## Information supplied
________

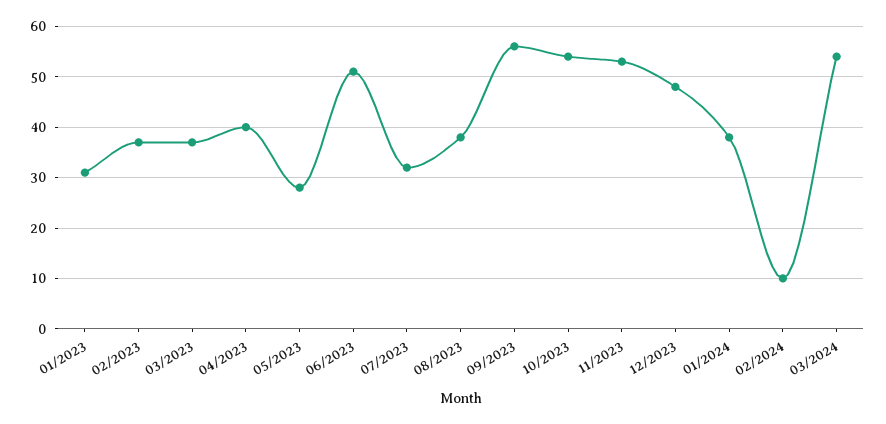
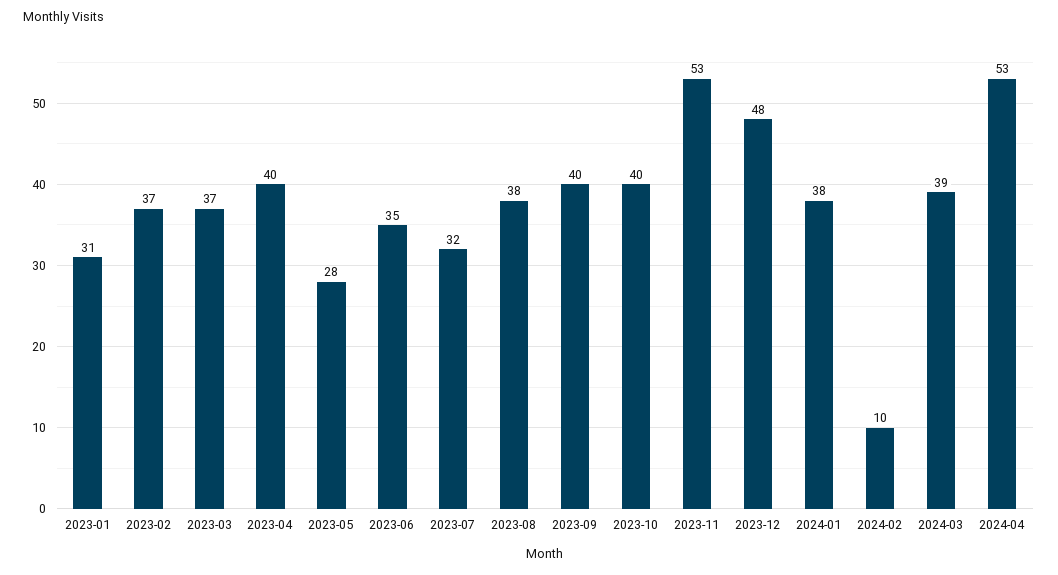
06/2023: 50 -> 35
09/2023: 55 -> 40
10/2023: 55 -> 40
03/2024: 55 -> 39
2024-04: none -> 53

________

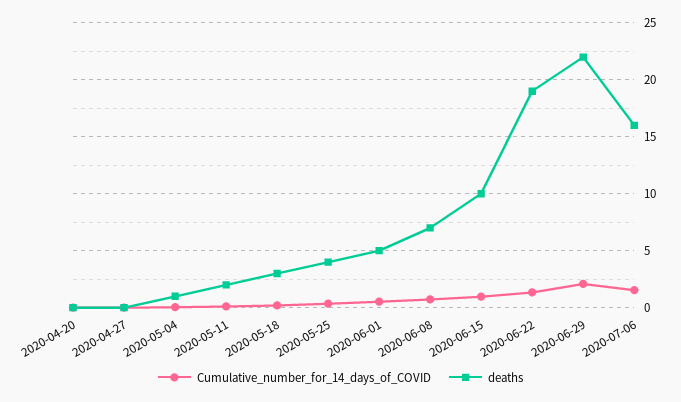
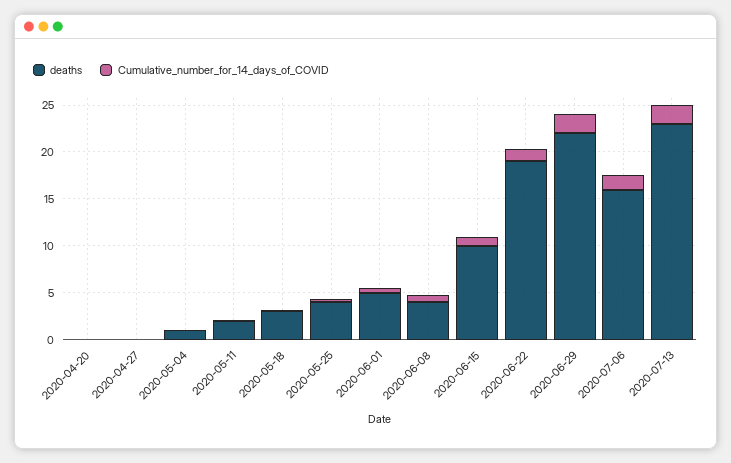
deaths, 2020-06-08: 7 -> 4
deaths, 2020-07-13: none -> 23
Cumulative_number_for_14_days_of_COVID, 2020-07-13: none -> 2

________

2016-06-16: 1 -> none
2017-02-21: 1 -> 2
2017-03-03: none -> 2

________

Write down again, exactly as given, only the lines above that fall from the line with "06/2023: 50 -> 35" to the line with "2024-04: none -> 53", inclusive.

06/2023: 50 -> 35
09/2023: 55 -> 40
10/2023: 55 -> 40
03/2024: 55 -> 39
2024-04: none -> 53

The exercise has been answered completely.